Provided entries>
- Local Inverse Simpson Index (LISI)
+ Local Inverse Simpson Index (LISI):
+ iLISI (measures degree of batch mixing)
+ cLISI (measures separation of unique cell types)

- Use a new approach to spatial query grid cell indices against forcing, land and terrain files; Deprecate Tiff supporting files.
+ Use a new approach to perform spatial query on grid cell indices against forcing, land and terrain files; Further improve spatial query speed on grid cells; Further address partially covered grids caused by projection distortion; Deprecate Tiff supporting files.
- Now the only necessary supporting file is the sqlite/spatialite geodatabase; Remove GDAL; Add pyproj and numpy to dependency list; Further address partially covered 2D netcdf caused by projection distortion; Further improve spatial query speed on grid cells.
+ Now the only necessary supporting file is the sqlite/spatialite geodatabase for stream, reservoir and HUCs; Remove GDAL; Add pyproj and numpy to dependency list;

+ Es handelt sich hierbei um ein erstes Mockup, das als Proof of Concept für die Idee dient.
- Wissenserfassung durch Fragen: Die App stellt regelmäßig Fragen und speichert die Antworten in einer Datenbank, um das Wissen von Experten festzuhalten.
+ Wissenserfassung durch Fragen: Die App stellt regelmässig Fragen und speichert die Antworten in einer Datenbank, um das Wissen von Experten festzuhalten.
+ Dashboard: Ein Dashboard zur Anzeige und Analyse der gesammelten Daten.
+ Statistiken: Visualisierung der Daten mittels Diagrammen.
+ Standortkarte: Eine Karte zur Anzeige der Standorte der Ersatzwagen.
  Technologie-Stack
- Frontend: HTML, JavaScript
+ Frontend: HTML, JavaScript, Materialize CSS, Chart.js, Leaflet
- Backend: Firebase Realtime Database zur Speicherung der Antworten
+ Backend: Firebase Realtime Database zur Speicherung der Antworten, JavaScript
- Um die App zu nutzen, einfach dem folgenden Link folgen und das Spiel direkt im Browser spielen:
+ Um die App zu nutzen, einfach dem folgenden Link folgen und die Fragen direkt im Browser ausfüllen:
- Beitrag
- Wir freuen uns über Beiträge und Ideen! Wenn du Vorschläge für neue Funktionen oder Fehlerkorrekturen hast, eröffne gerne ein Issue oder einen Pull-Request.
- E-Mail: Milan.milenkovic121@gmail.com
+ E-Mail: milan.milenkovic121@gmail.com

Assignment>
Please report every line of the listing that contains the string "partially".

Result for this task>
+ Use a new approach to perform spatial query on grid cell indices against forcing, land and terrain files; Further improve spatial query speed on grid cells; Further address partially covered grids caused by projection distortion; Deprecate Tiff supporting files.
- Now the only necessary supporting file is the sqlite/spatialite geodatabase; Remove GDAL; Add pyproj and numpy to dependency list; Further address partially covered 2D netcdf caused by projection distortion; Further improve spatial query speed on grid cells.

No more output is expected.